#### Source material:
__________________________________________________
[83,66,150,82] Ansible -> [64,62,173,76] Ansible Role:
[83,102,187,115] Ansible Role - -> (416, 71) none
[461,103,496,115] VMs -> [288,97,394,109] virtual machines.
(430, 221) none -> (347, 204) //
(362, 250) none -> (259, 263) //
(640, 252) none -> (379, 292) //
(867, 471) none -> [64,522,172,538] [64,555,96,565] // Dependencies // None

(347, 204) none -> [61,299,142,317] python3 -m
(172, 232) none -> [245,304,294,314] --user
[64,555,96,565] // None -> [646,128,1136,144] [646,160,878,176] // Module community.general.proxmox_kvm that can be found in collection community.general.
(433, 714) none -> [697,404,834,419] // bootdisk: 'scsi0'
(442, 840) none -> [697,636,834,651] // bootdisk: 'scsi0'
__________________________________________________
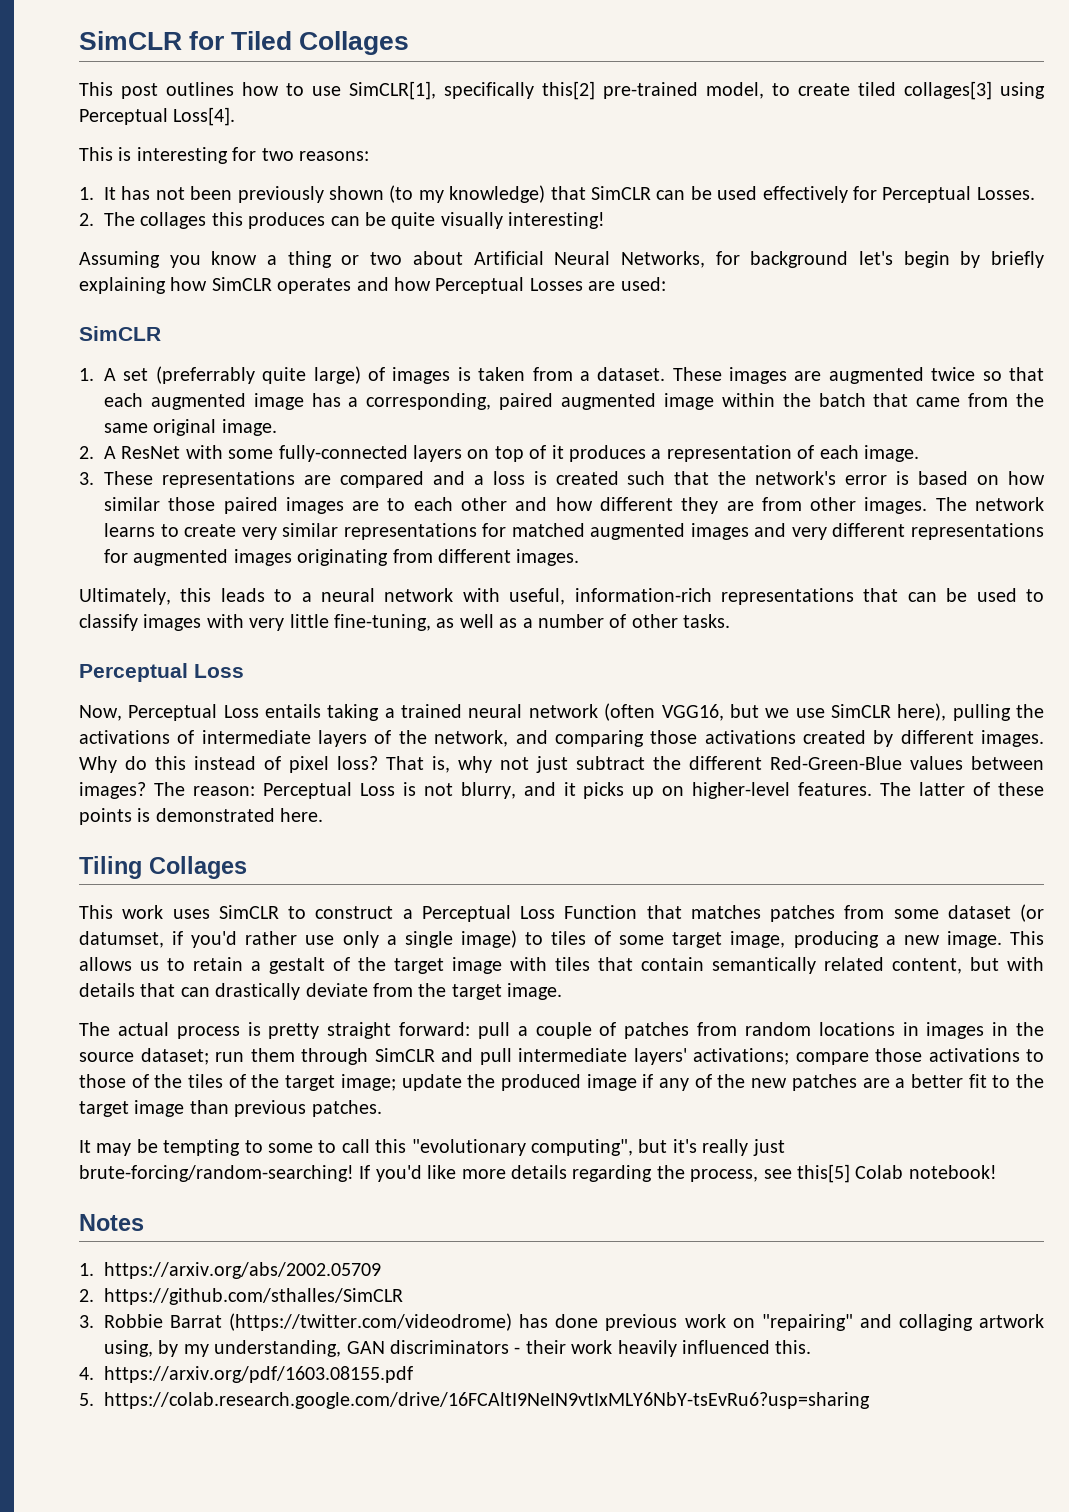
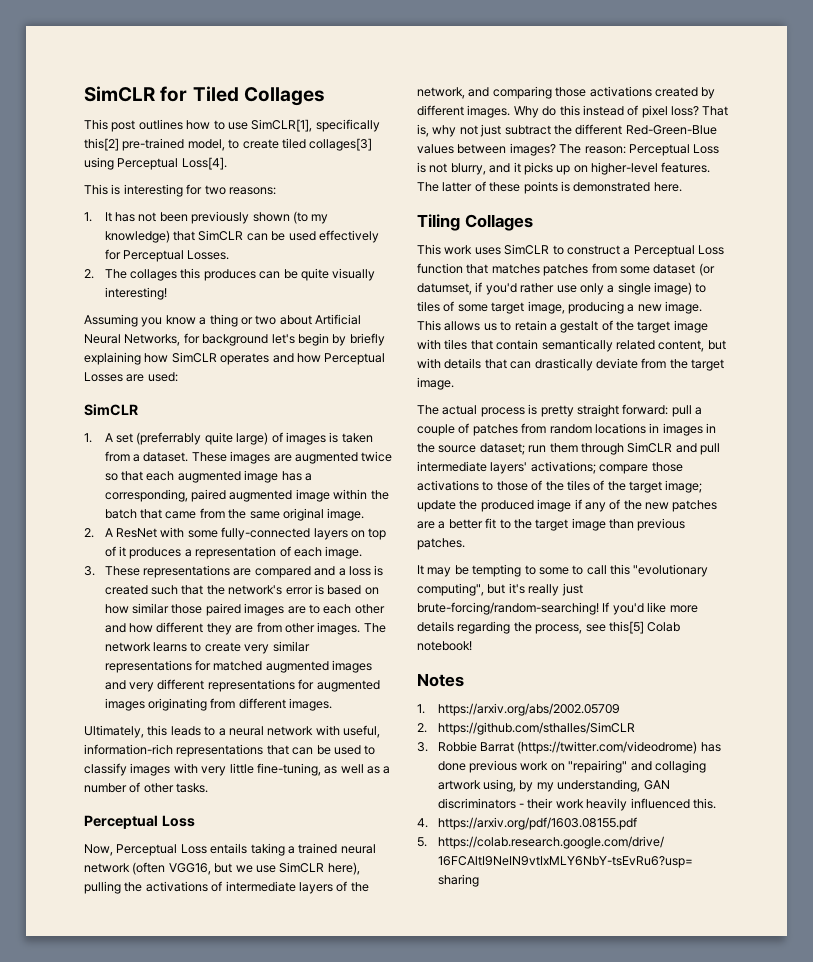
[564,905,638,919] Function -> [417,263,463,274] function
__________________________________________________
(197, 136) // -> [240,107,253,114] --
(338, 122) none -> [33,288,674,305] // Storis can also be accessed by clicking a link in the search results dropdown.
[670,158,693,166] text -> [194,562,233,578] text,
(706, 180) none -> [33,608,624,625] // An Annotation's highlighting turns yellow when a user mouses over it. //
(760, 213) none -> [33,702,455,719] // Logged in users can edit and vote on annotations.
__________________________________________________
#### Work item:
From the line containing "[461,103,496,115] VMs ->" down to the line containing "(442, 840) none" in the material above, reproduce every line exactly, including the two end lines.

#### Written response:
[461,103,496,115] VMs -> [288,97,394,109] virtual machines.
(430, 221) none -> (347, 204) //
(362, 250) none -> (259, 263) //
(640, 252) none -> (379, 292) //
(867, 471) none -> [64,522,172,538] [64,555,96,565] // Dependencies // None

(347, 204) none -> [61,299,142,317] python3 -m
(172, 232) none -> [245,304,294,314] --user
[64,555,96,565] // None -> [646,128,1136,144] [646,160,878,176] // Module community.general.proxmox_kvm that can be found in collection community.general.
(433, 714) none -> [697,404,834,419] // bootdisk: 'scsi0'
(442, 840) none -> [697,636,834,651] // bootdisk: 'scsi0'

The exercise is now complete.